David L. Eng
Richard L. Fisher Professor of English
Faculty Director of the Program in Asian American Studies
(he/him/his)
Office Hours
fall 2024T 2-3:30pm and by appointment. Please use Calendly:https://calendly.com/davidleng/fall-2024
David L. Eng is Richard L. Fisher Professor of English and Faculty Director of the Program in Asian American Studies. He is also Professor in the Program in Comparative Literature & Literary Theory and the Program in Gender, Sexuality & Women's Studies. After receiving his B.A. in English from Columbia University and his Ph.D. in comparative literature from the University of California at Berkeley, he taught at Columbia and Rutgers before joining Penn in 2007. Eng has held visiting professorships at the University of Bergen (Norway), King's College London, Harvard University, and the University of Hong Kong. He is the recipient of research fellowships from the Institute for Advanced Study in Princeton, the Helsinki Collegium for Advanced Studies, and the Mellon Foundation, among others. In 2016, Eng was elected an honorary member of the Institute for Psychoanalytic Training and Research (IPTAR) in New York City. In 2021, he was awarded the Kessler Prize from the Center for LGBTQ Studies (CLAGS), which is given to a scholar and/or activist who has produced a body of work that has had a significant influence on the field of LGBTQ Studies. His areas of specialization include American studies, Asian American studies, Asian diaspora, critical race theory, psychoanalysis, queer studies, gender studies, and visual culture.
Eng is author of Racial Melancholia, Racial Dissociation: On the Social and Psychic Lives of Asian Americans (co-authored with Shinhee Han, Duke, 2019, winner of the Boyer Book Prize and Association for Asian American Studies Book Award Honorable Mention), The Feeling of Kinship: Queer Liberalism and the Racialization of Intimacy (Duke, 2010), and Racial Castration: Managing Masculinity in Asian America (Duke, 2001). He is co-editor with David Kazanjian of Loss: The Politics of Mourning (California, 2003) and with Alice Y. Hom of Q & A: Queer in Asian America (Temple, 1998, winner of a Lambda Literary Award and Association of Asian American Studies Book Award). In addition, he is co-editor of three special issues of the journal Social Text: with Jasbir Puar, "Left of Queer" (2020), with Teemu Ruskola and Shuang Shen, "China and the Human" (2011/2012), and with Jack Halberstam and José Esteban Muñoz, "What's Queer about Queer Studies Now?" (2005). His current book project, "Reparations and the Human" (Duke, forthcoming) investigates the relationship between political and psychic genealogies of reparation in Cold War Asia.

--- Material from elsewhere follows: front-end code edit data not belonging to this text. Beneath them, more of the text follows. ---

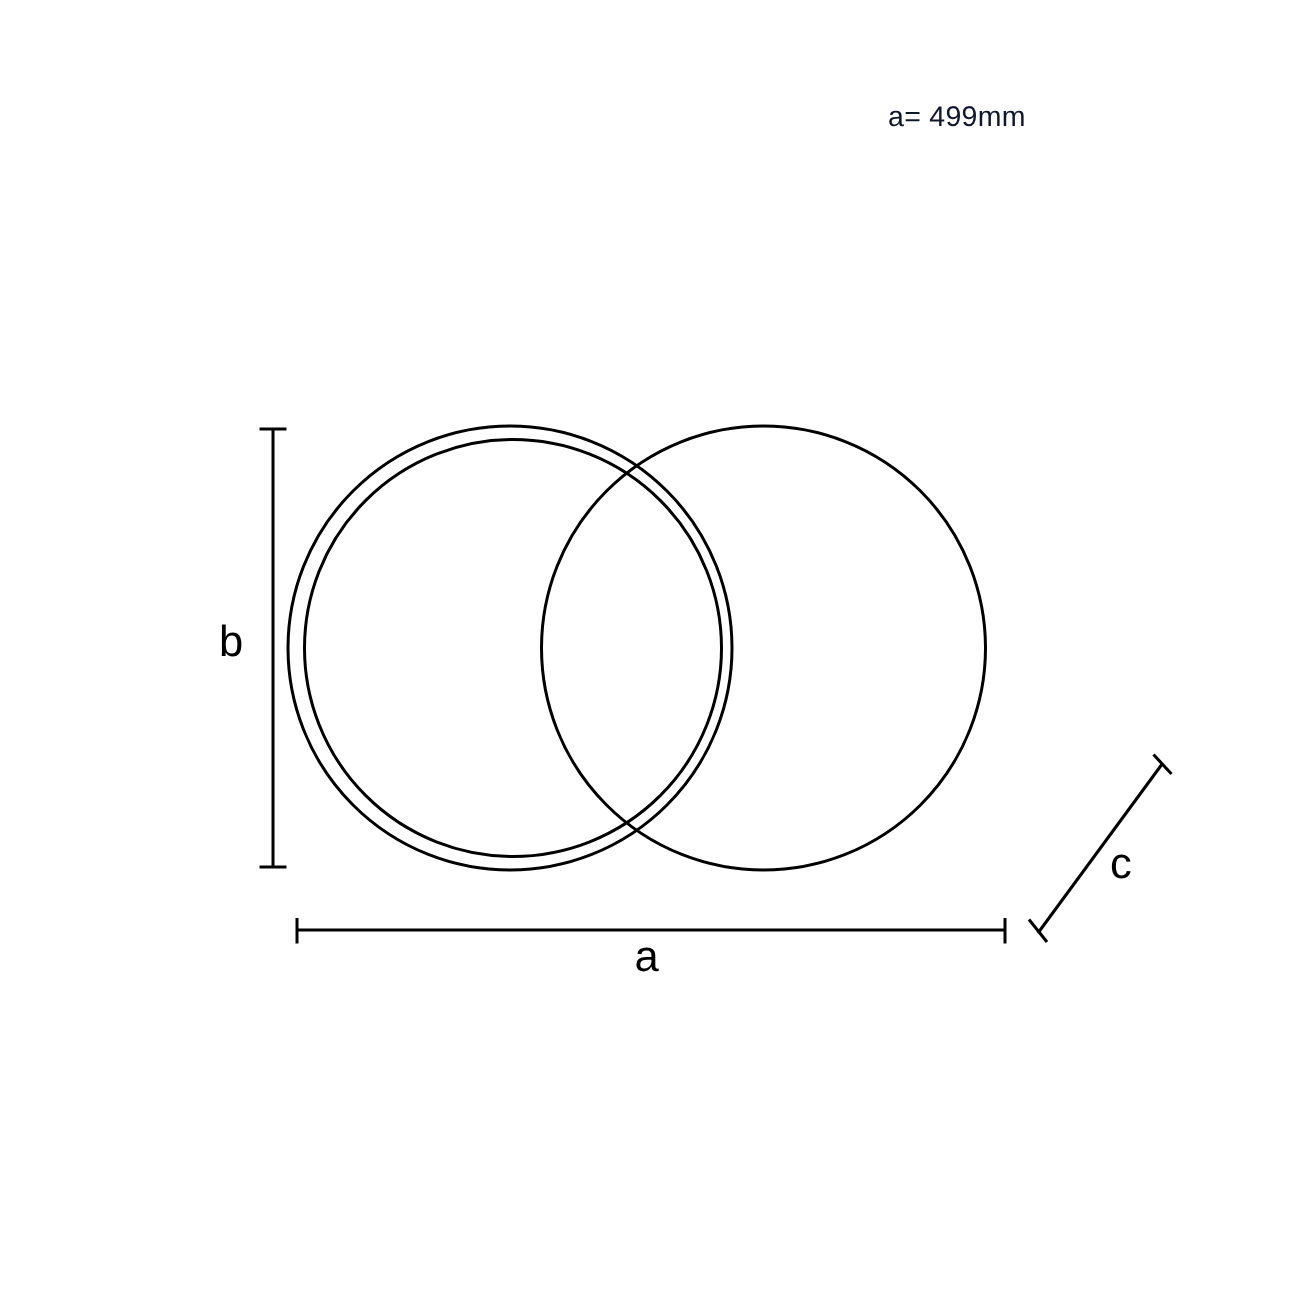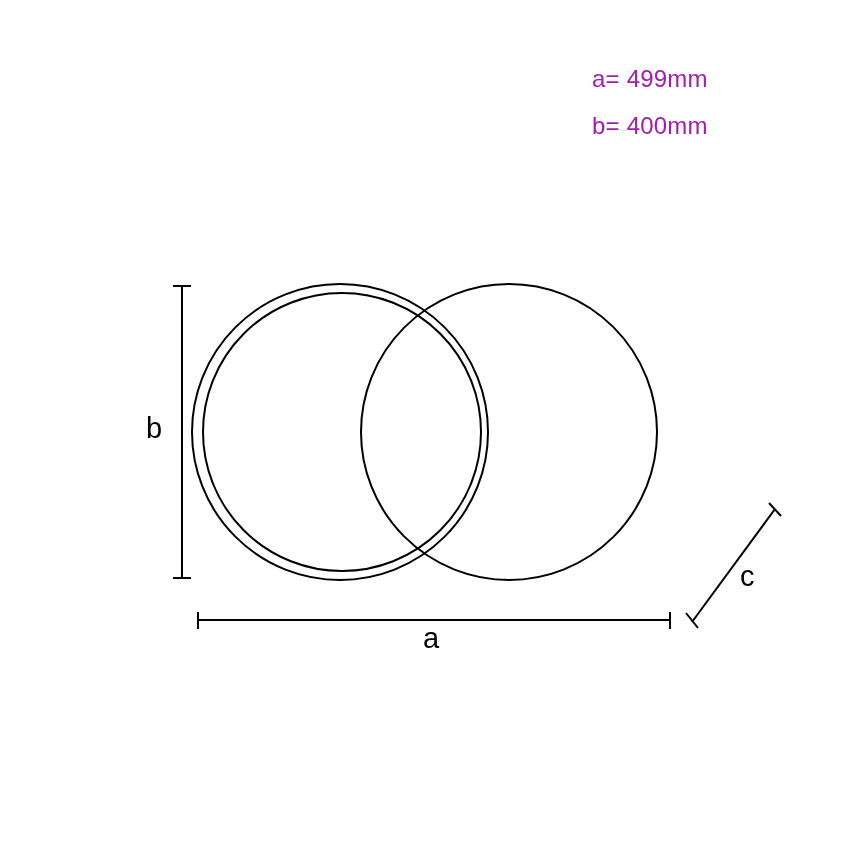--- a/index.html
+++ b/index.html
@@ -26,25 +26,25 @@
     width: 868px;
     height: 868px;
   }
   .legend {
     position: absolute;
     left: 592px;
     top: 55px;
     width: 260px;
   }
   .legend-line {
-    font-size: 24px;
+    font-size: 19px;
     line-height: 47px;
     letter-spacing: 0.2px;
     white-space: pre;
-    color: #a21caf;
+    color: #0f172a;
   }
   .dim-label {
     position: absolute;
     font-size: 29px;
     color: #000000;
     white-space: pre;
   }
   #label-b { left: 146px; top: 412px; }
   #label-a { left: 423px; top: 622px; }
   #label-c { left: 740px; top: 560px; }
@@ -72,20 +72,19 @@
 
       <line x1="692" y1="622" x2="775" y2="509"></line>
       <line x1="686" y1="613" x2="698" y2="628"></line>
       <line x1="769" y1="503" x2="781" y2="516"></line>
 
     </g>
   </svg>
 
   <div class="legend">
     <div class="legend-line">a= 499mm</div>
-    <div class="legend-line">b= 400mm</div>
   </div>
 
   <div class="dim-label" id="label-b">b</div>
   <div class="dim-label" id="label-a">a</div>
   <div class="dim-label" id="label-c">c</div>
 
 </div>
 
 </body></html>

At Penn, Eng is a founding convenor of the Faculty Working Group on Race and Empire Studies as well as a member of the Executive Board of Gender, Sexuality & Women's Studies and the Alice Paul Center. In 2013-14, he helped to organize a Mellon Sawyer Seminar on "Race, Across Time and Space" sponsored by the Mellon Foundation. Eng is a member of the editorial boards of GLQ: A Journal of Lesbian and Gay Studies, JAPA: Journal of the American Psychoanalytic Association, Social Text, and Studies in Gender and Sexuality: Psychoanalysis, Cultural Studies, Treatment, Research. He is a former member of the Board of Directors of the Asian American Writers' Workshop and a former Chair of the Board of the Center for Lesbian and Gay Studies in New York City. Currently, he is a convenor of The Law & Humanities Workshop, a consortium organized among Georgetown University Law Center, Stanford Law School, UCLA School of Law, the University of Pennsylvania, and the University of Southern California Center for Law, History, and Culture. In addition, Eng is also serving on the Committee of Scholars for the Smithsonian American Women’s History Museum.